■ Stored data
::::::

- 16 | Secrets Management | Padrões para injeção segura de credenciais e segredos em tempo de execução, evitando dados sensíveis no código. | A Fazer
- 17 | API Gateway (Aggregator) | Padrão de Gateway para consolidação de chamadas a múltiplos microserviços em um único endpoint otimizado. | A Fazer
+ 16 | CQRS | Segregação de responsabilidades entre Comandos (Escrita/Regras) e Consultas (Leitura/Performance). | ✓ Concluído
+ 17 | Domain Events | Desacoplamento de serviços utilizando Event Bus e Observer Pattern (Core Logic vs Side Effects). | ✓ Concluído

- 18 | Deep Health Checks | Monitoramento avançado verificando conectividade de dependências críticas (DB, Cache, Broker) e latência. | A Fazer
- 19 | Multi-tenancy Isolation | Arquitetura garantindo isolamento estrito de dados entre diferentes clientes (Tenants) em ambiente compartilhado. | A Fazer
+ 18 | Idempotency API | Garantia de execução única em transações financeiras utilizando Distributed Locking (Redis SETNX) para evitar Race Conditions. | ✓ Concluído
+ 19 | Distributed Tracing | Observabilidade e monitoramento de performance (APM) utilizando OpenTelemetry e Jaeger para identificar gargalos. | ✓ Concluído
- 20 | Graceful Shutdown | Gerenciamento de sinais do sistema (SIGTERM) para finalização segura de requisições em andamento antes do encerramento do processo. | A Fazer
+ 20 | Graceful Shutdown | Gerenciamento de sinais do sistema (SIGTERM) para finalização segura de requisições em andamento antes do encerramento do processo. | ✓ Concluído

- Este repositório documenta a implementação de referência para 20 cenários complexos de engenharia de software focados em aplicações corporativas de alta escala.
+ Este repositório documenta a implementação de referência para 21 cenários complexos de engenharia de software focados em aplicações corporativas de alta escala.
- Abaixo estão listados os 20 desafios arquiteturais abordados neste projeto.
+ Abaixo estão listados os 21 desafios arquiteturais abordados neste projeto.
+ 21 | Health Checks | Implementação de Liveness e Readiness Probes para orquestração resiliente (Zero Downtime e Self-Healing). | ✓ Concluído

::::::

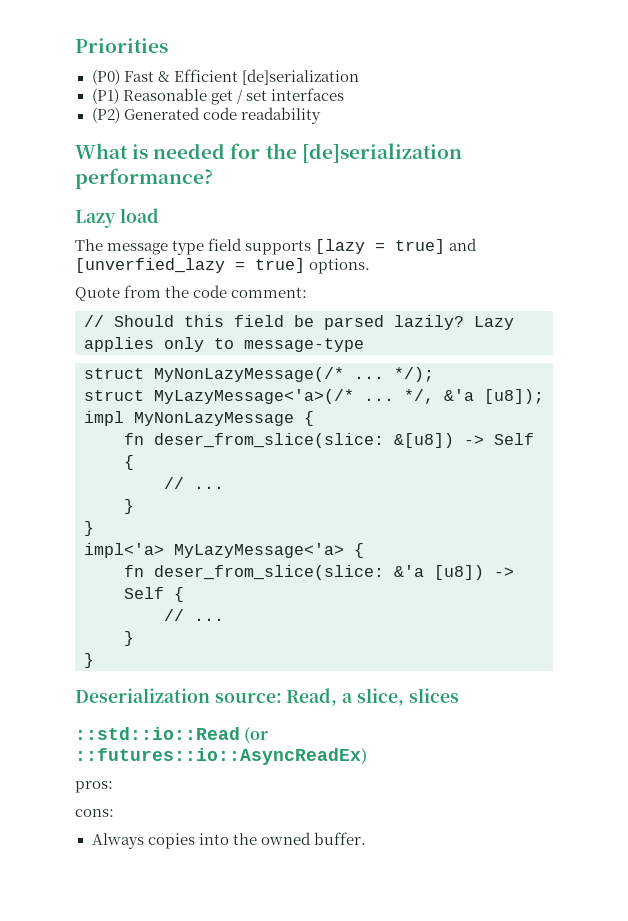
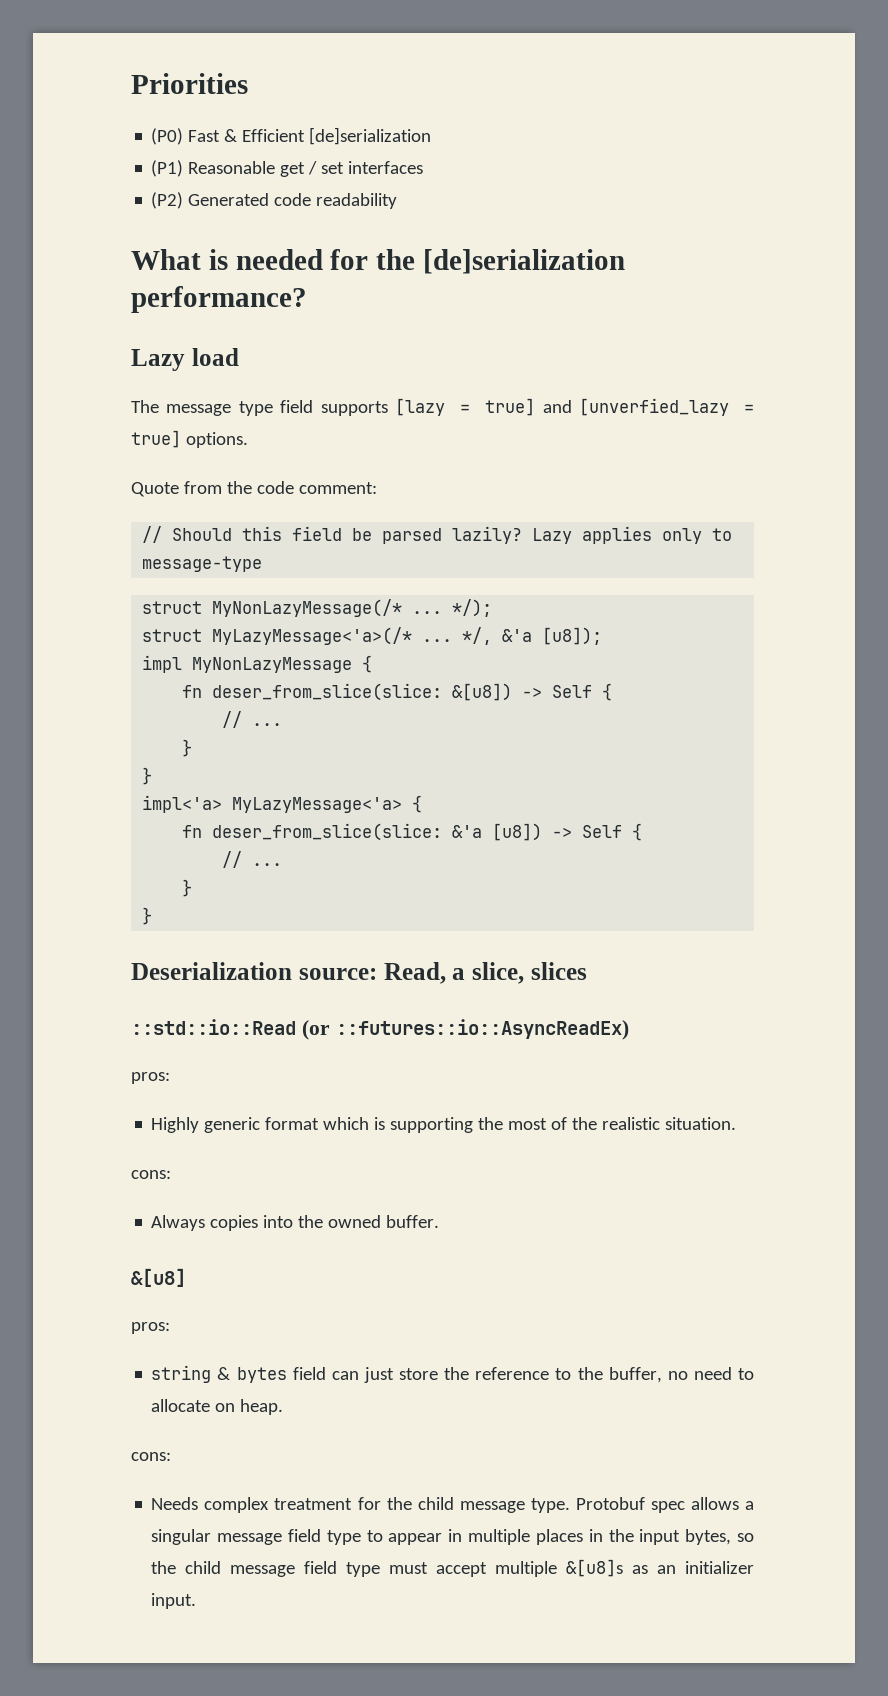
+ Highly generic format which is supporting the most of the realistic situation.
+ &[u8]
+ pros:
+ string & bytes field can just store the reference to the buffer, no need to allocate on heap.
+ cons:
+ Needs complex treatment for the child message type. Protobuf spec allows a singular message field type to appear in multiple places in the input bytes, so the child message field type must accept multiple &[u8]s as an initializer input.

::::::

■ EXERCISE BRIEF
Search the data for the string "sistema" and copy every line where it appears.

■ RESPONSE BELOW
- 20 | Graceful Shutdown | Gerenciamento de sinais do sistema (SIGTERM) para finalização segura de requisições em andamento antes do encerramento do processo. | A Fazer
+ 20 | Graceful Shutdown | Gerenciamento de sinais do sistema (SIGTERM) para finalização segura de requisições em andamento antes do encerramento do processo. | ✓ Concluído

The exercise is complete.